Japan's moon lander has resumed operations, the space agency said on Monday, indicating that power had been restored.
After it landed on Jan. 20, JAXA had said that problems with the craft's solar batteries meant they were not generating power.
"Last evening we succeeded in establishing communication with SLIM, and resumed operations," JAXA said on X, formerly Twitter.
"We immediately started scientific observations with MBC and have successfully obtained first light for 10-band observation," it said, referring to the lander's multiband spectroscopic camera.
The agency posted on X an image shot by the Smart Lander for Investigating Moon (SLIM) of "toy poodle," a rock observed near the lander.

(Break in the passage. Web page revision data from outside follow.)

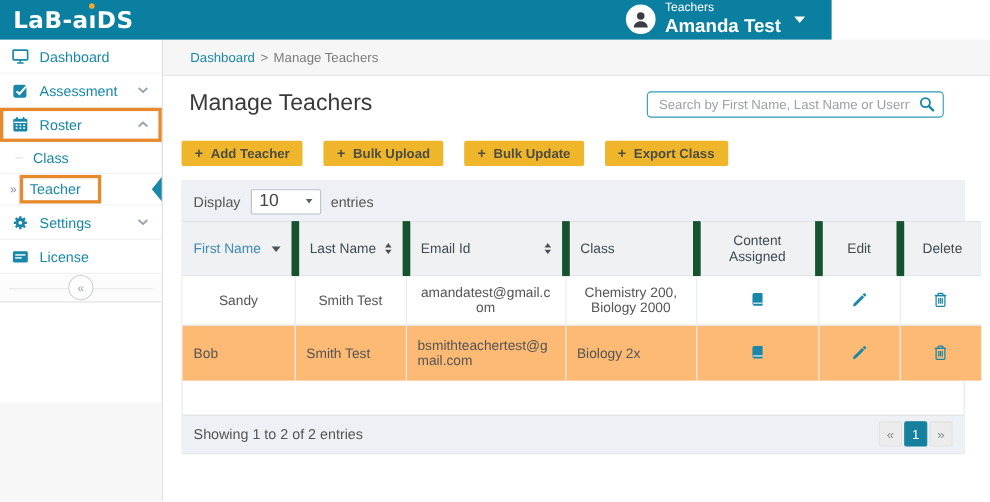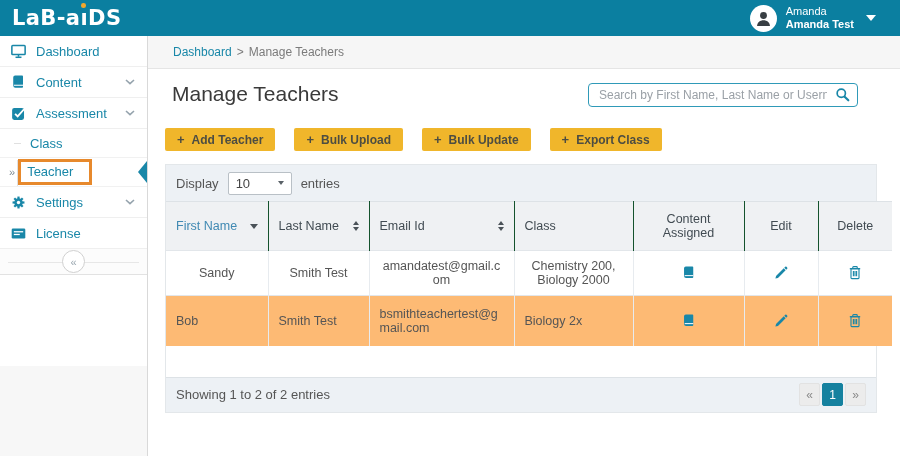--- a/index.html
+++ b/index.html
@@ -11,7 +11,7 @@
 
   
   .topbar {
-    position:absolute; left:0; top:0; width:900px; height:36px;
+    position:absolute; left:0; top:0; width:756px; height:36px;
     background:#0b7fa0; display:flex; align-items:center; justify-content:space-between;
     padding:0 24px 0 12px; z-index:6;
   }

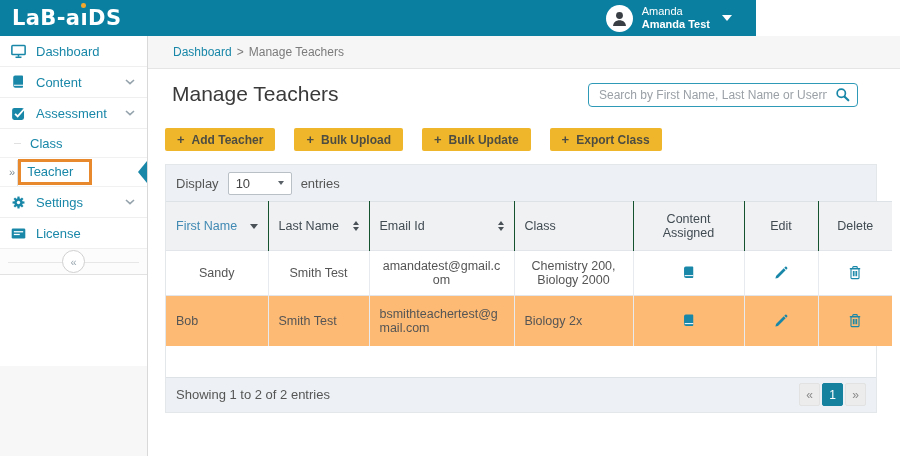--- a/index.html
+++ b/index.html
@@ -180,7 +180,7 @@
         </svg>
     </span>
     <span class="utext">
-      <span>Amanda</span>
+      <span>Teachers</span>
       <span class="uname">Amanda Test</span>
     </span>
     <span class="caret-dn"></span>

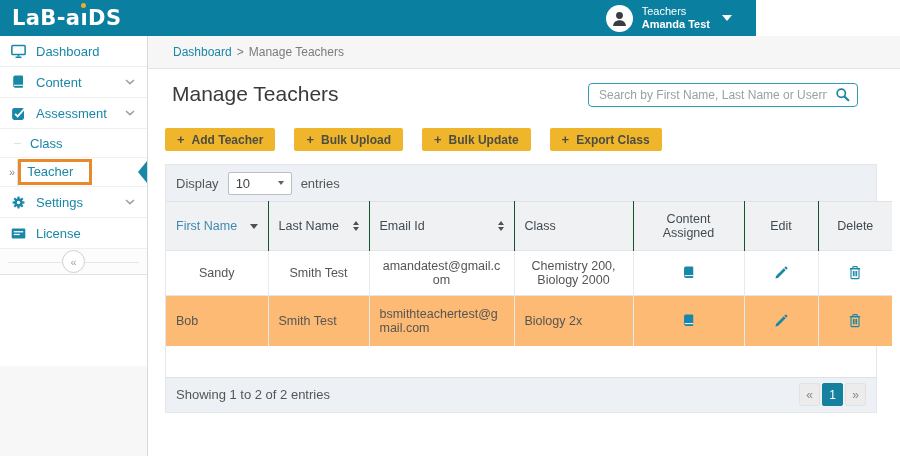--- a/index.html
+++ b/index.html
@@ -30,7 +30,7 @@
     display:flex; align-items:center; justify-content:center; overflow:hidden;
   }
   .utext { display:flex; flex-direction:column; line-height:1.2; color:#fff; font-size:11px; }
-  .uname { font-size:11px; font-weight:bold; }
+  .uname { font-size:17px; font-weight:bold; }
   .caret-dn {
     width:0; height:0; border-left:5px solid transparent; border-right:5px solid transparent;
     border-top:6px solid #fff; margin-left:3px;

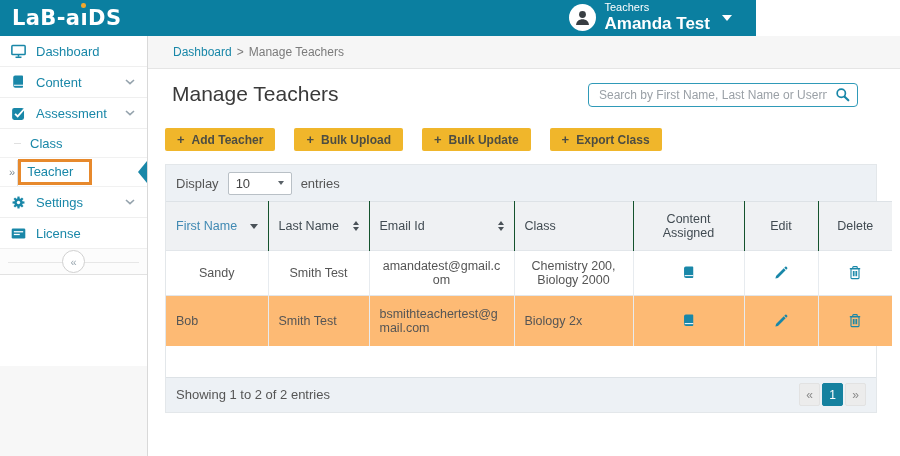--- a/index.html
+++ b/index.html
@@ -201,20 +201,6 @@
     <span>Dashboard</span>
   </div>
 
-  <div class="side-item">
-    <span class="sicon">
-      <svg viewBox="0 0 20 20" width="17" height="17" fill="#1987a8">
-          <path d="M6 1.8h8.3c.6 0 1 .4 1 1v12.4c0 .6-.4 1-1 1H6.4A2.6 2.6 0 0 1 3.8 13.6V4A2.2 2.2 0 0 1 6 1.8z"></path>
-          <rect x="4.6" y="12.6" width="10.7" height="1.3" fill="#fff" opacity=".95"></rect>
-        </svg>
-    </span>
-    <span>Content</span>
-    <span class="chev">
-      <svg width="10" height="6" viewBox="0 0 10 6" fill="none" stroke="#95a3ad" stroke-width="1.6">
-          <path d="M1 1l4 3.6L9 1"></path>
-        </svg>
-    </span>
-  </div>
 
   <div class="side-item">
     <span class="sicon">

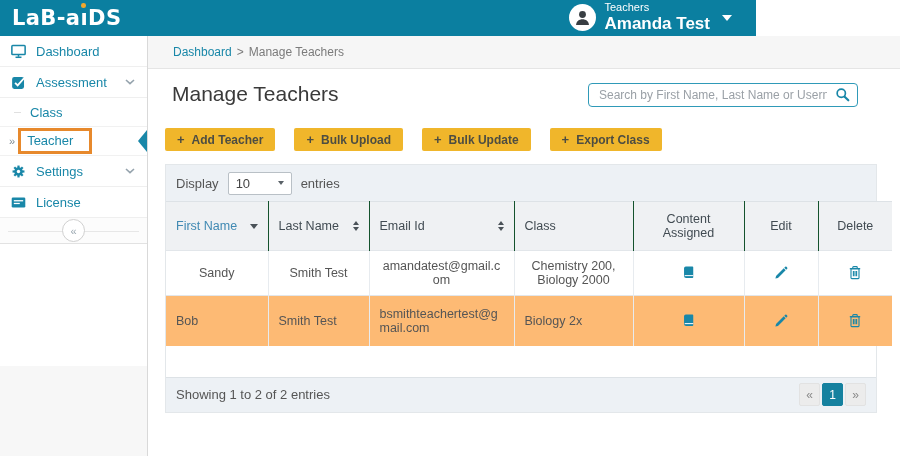--- a/index.html
+++ b/index.html
@@ -217,6 +217,30 @@
     </span>
   </div>
 
+  <div class="side-item hl">
+    <span class="sicon">
+      <svg viewBox="0 0 20 20" width="17" height="17">
+          <rect x="2.5" y="3.5" width="15" height="13.5" rx="1.5" fill="#1987a8"></rect>
+          <rect x="5.5" y="1.5" width="2" height="4" rx=".8" fill="#1987a8"></rect>
+          <rect x="12.5" y="1.5" width="2" height="4" rx=".8" fill="#1987a8"></rect>
+          <rect x="3.5" y="6.6" width="13" height="1.4" fill="#fff"></rect>
+          <g fill="#fff">
+            <rect x="5" y="9.6" width="2" height="1.6"></rect>
+            <rect x="9" y="9.6" width="2" height="1.6"></rect>
+            <rect x="13" y="9.6" width="2" height="1.6"></rect>
+            <rect x="5" y="12.7" width="2" height="1.6"></rect>
+            <rect x="9" y="12.7" width="2" height="1.6"></rect>
+            <rect x="13" y="12.7" width="2" height="1.6"></rect>
+          </g>
+        </svg>
+    </span>
+    <span>Roster</span>
+    <span class="chev">
+      <svg width="10" height="6" viewBox="0 0 10 6" fill="none" stroke="#95a3ad" stroke-width="1.6">
+          <path d="M1 5l4-3.6L9 5"></path>
+        </svg>
+    </span>
+  </div>
 
   <div class="side-sub dash">
     <span>Class</span>

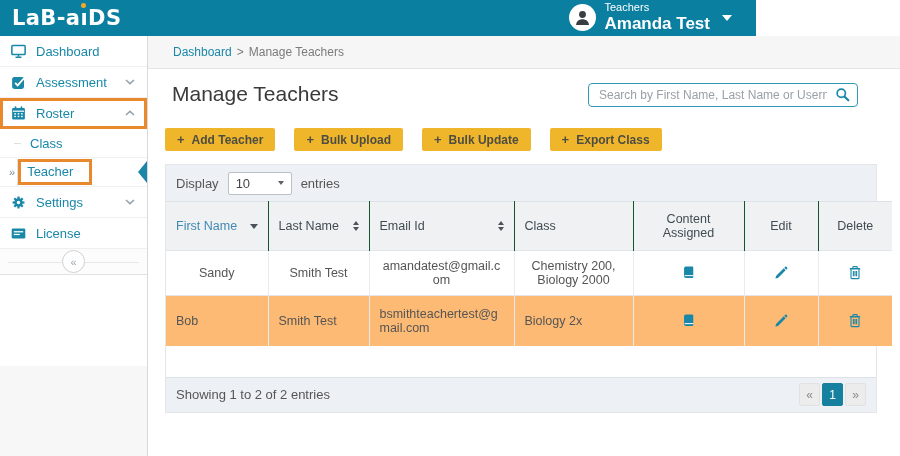--- a/index.html
+++ b/index.html
@@ -115,7 +115,7 @@
   .pgsel {
     width:64px; height:23px; background:#fff; border:1px solid #b9c0c6; border-radius:2px;
     display:flex; align-items:center; justify-content:space-between; padding:0 7px;
-    font-size:13px; color:#444; cursor:pointer;
+    font-size:16px; color:#444; cursor:pointer;
   }
   .tri-dn {
     width:0; height:0; border-left:3.5px solid transparent; border-right:3.5px solid transparent;

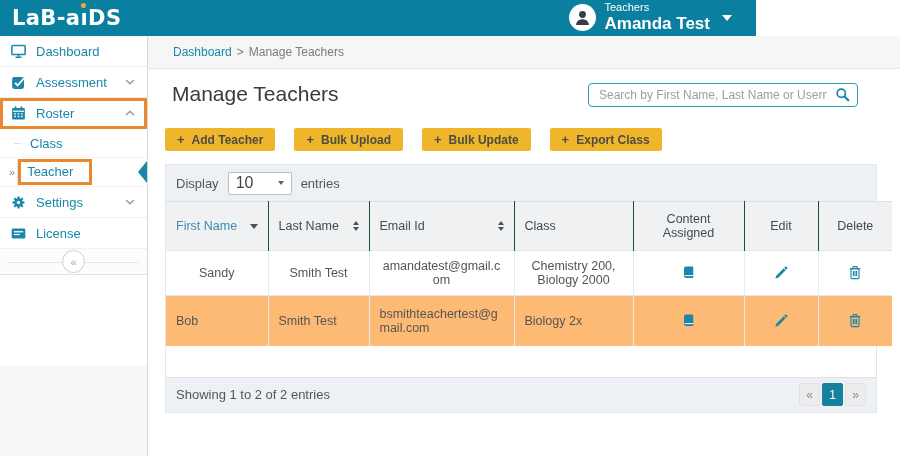--- a/index.html
+++ b/index.html
@@ -123,7 +123,7 @@
   }
   table { border-collapse:collapse; table-layout:fixed; width:726px; font-size:12.5px; }
   thead th {
-    background:#eff1f3; border-top:1px solid #dde2e6; border-right:1px solid #14532d;
+    background:#eff1f3; border-top:1px solid #dde2e6; border-right:7px solid #14532d;
     height:49px; padding:6px 10px; font-weight:400; color:#414b52; text-align:left;
     vertical-align:middle;
   }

The touchdown made Japan only the fifth nation to achieve a soft lunar landing, after the United States, the Soviet Union, China and India.
But around three hours after landing, JAXA decided to switch SLIM off with 12% power remaining to allow for a possible resumption when the sun's angle changed.
The lander achieved its goal of landing within 100 meters of its target, touching down 55 meters away.
That is much more precise than the usual landing zone range that experts put at several kilometers.
SLIM was aiming for a crater where the moon's mantle, the usually deep inner layer beneath its crust, is believed to be exposed on the surface.
Two probes detached successfully, JAXA said — one with a transmitter and another designed to trundle around the lunar surface beaming images to Earth.
This shape-shifting mini-rover, slightly bigger than a tennis ball, was co-developed by the firm behind the Transformer toys.
Russia, China and other countries from South Korea to the United Arab Emirates are also trying to reach the moon.
U.S. firm Astrobotic's Peregrine lunar lander began leaking fuel after takeoff this month, dooming its mission.
Then contact with the spaceship was lost over a remote area of the South Pacific after it likely burned up in the Earth's atmosphere on its return.
NASA has also postponed plans for crewed lunar missions under its Artemis program.
Two previous Japanese lunar missions, one public and one private, have failed.
In 2022, the country unsuccessfully sent a lunar probe named Omotenashi as part of the United States' Artemis 1 mission.
In April, Japanese startup ispace tried in vain to become the first private company to land on the moon, losing communication with its craft after what it described as a "hard landing.”